(Revision comparison data)
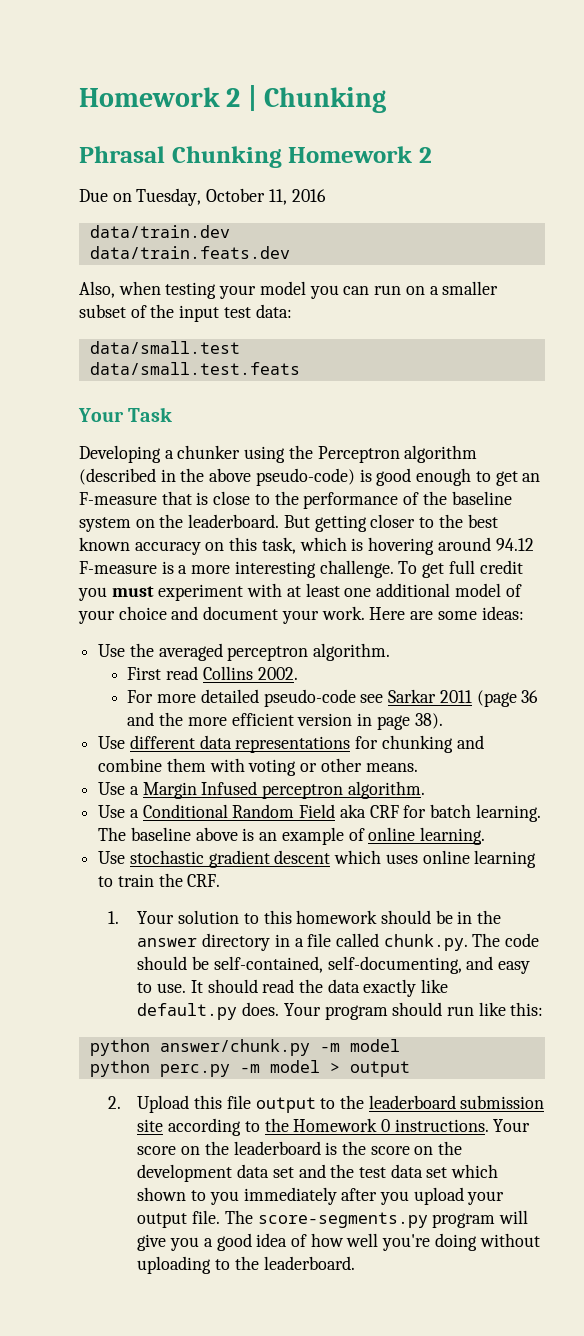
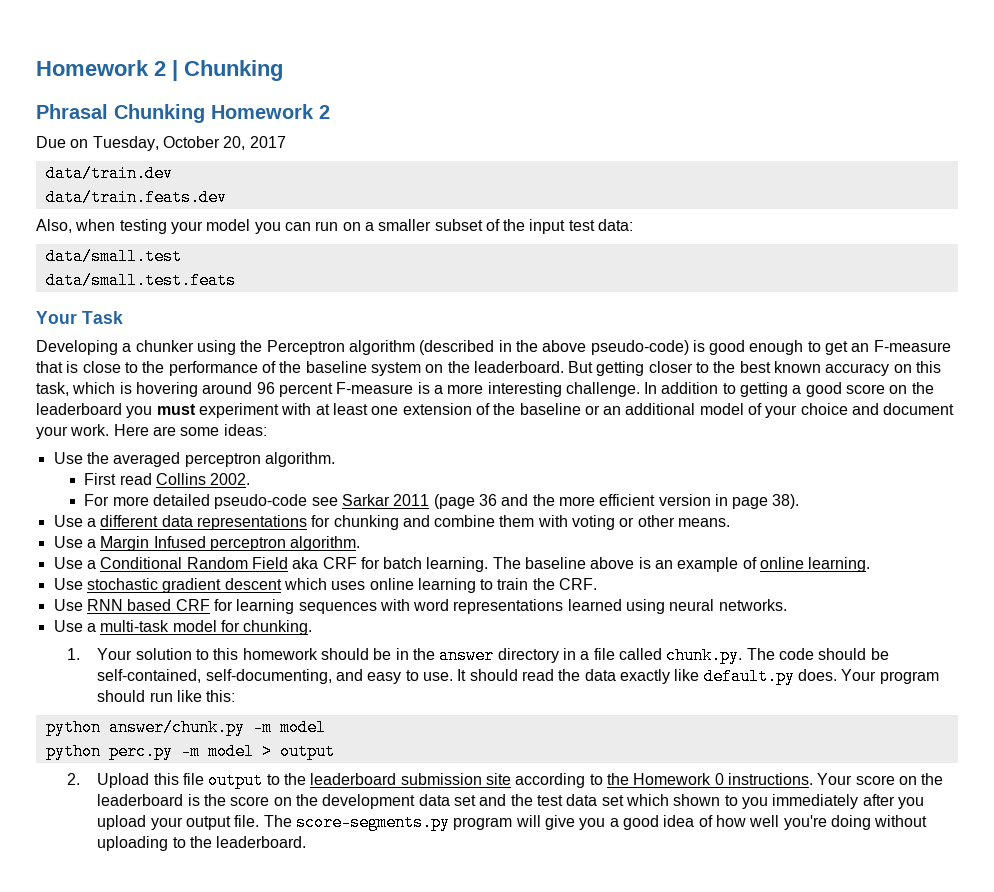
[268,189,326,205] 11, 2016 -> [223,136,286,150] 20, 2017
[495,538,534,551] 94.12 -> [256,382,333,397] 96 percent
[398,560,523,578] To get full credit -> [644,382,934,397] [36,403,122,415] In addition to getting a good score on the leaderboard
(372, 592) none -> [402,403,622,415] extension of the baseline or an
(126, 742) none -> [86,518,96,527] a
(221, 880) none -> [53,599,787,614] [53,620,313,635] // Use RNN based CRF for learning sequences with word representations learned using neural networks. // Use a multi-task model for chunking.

...

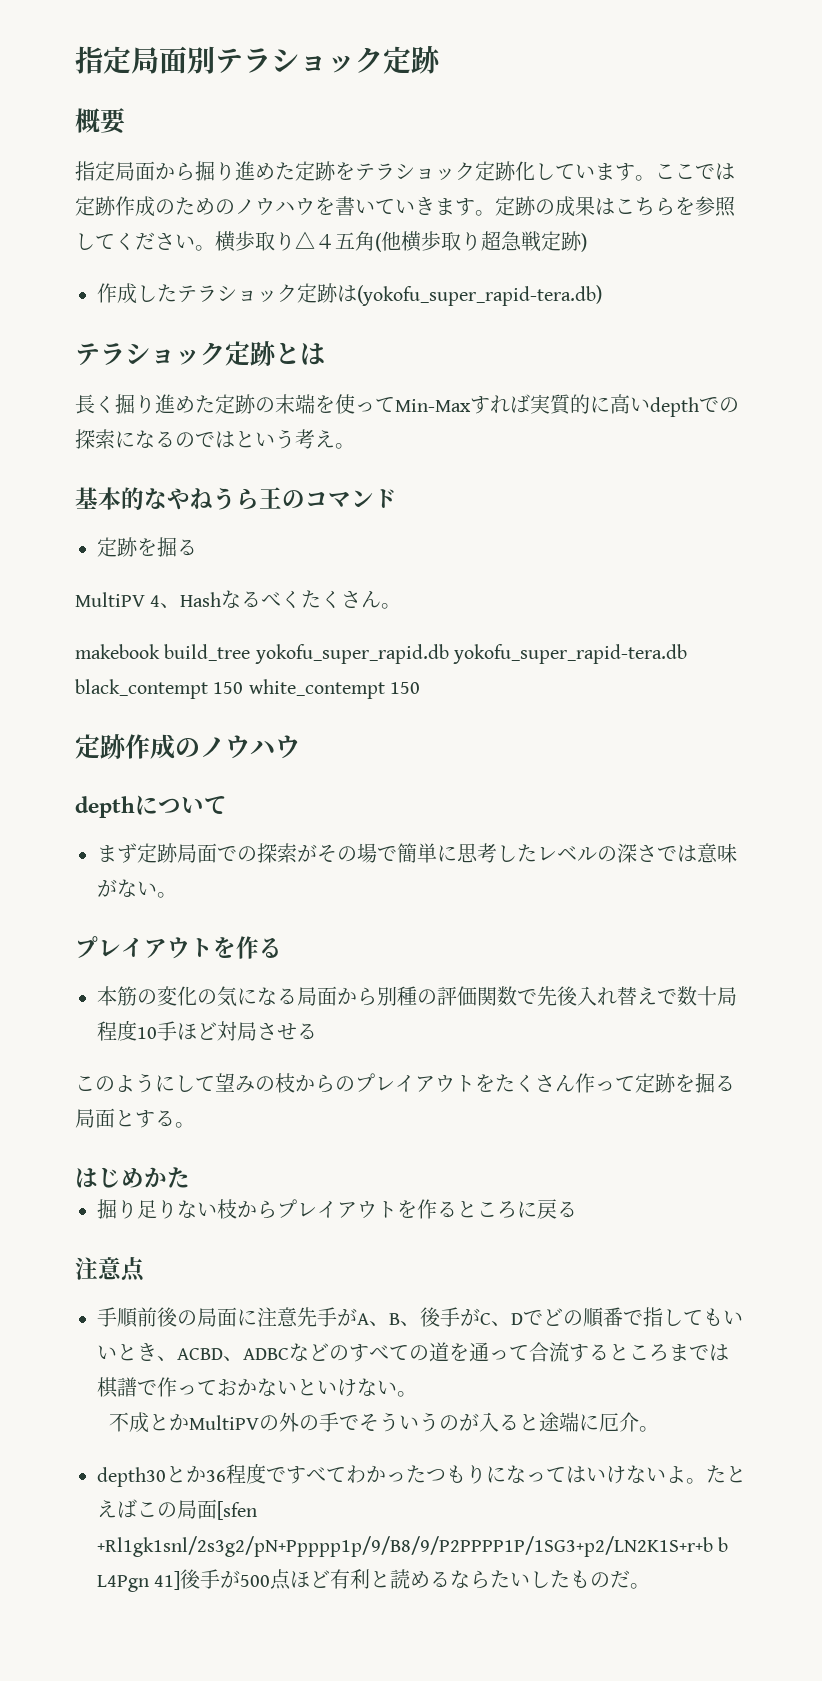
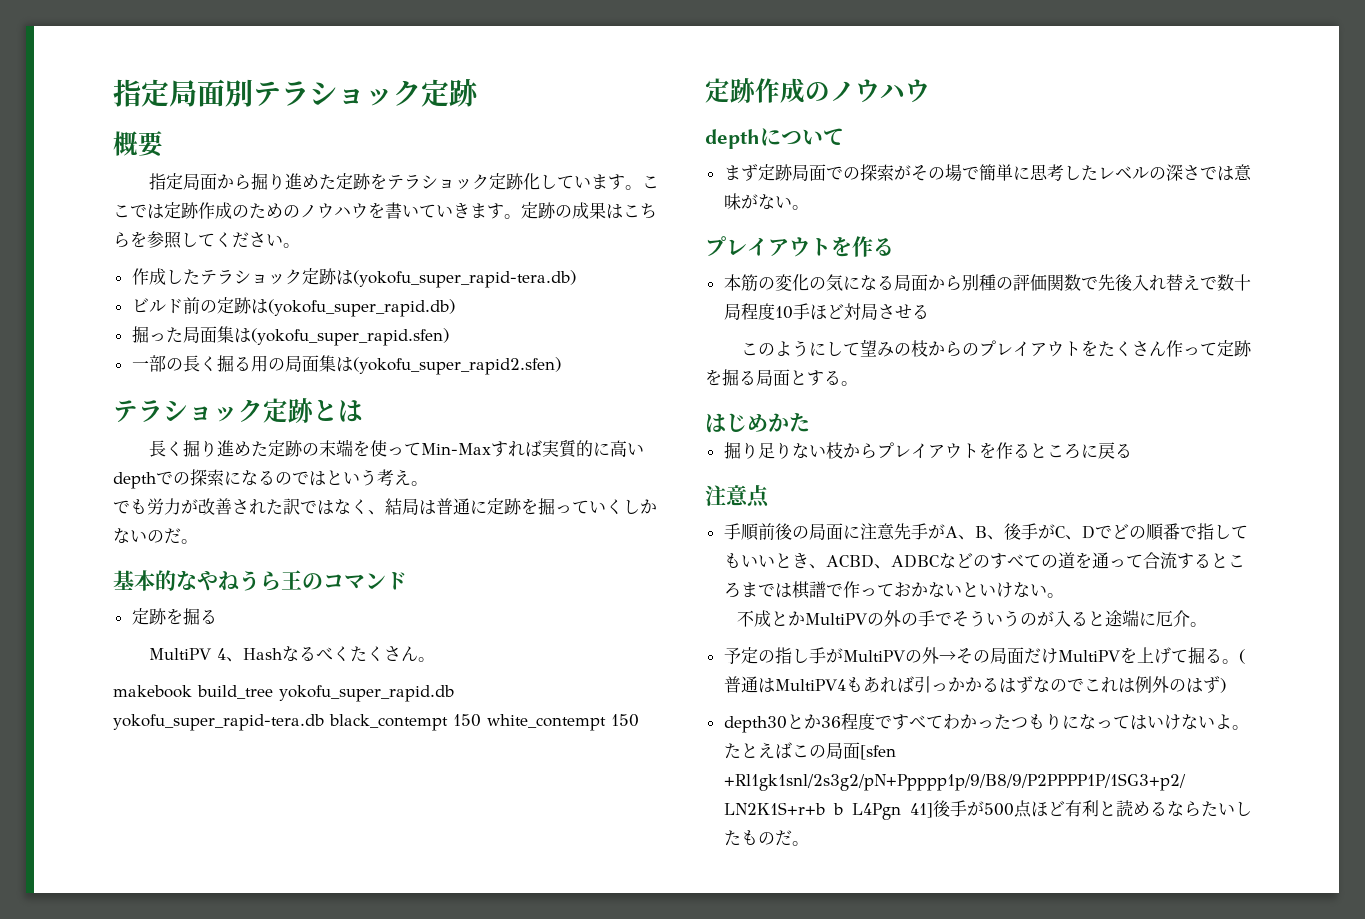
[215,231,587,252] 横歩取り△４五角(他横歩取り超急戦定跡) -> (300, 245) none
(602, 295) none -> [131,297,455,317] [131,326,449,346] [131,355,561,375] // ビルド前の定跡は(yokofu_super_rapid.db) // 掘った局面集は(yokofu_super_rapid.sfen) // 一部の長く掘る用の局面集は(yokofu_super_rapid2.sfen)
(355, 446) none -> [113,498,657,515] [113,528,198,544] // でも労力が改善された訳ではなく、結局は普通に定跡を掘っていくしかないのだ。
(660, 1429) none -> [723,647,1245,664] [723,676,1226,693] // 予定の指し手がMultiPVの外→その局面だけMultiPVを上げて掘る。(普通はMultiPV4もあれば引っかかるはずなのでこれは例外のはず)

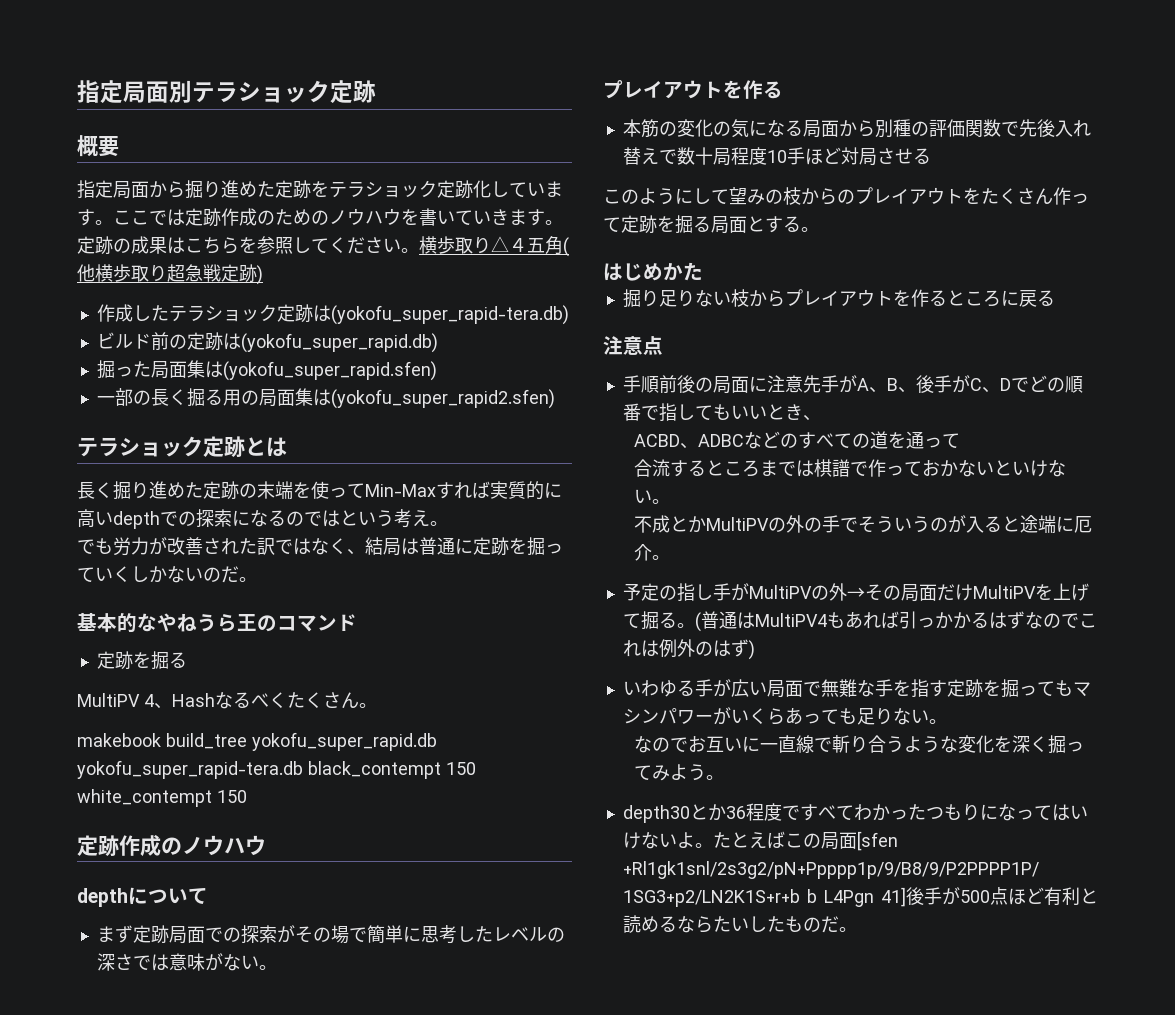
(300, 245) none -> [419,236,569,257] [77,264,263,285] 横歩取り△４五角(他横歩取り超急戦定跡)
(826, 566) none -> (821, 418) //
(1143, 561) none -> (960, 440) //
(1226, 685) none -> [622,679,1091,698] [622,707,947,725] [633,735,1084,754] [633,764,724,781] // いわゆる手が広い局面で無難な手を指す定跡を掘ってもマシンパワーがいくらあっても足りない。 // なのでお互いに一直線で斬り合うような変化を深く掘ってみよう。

# About this task
State how many lines in the entries hold the word "他横歩取り超急戦定跡", giving the number alone.

# Solution to this problem
2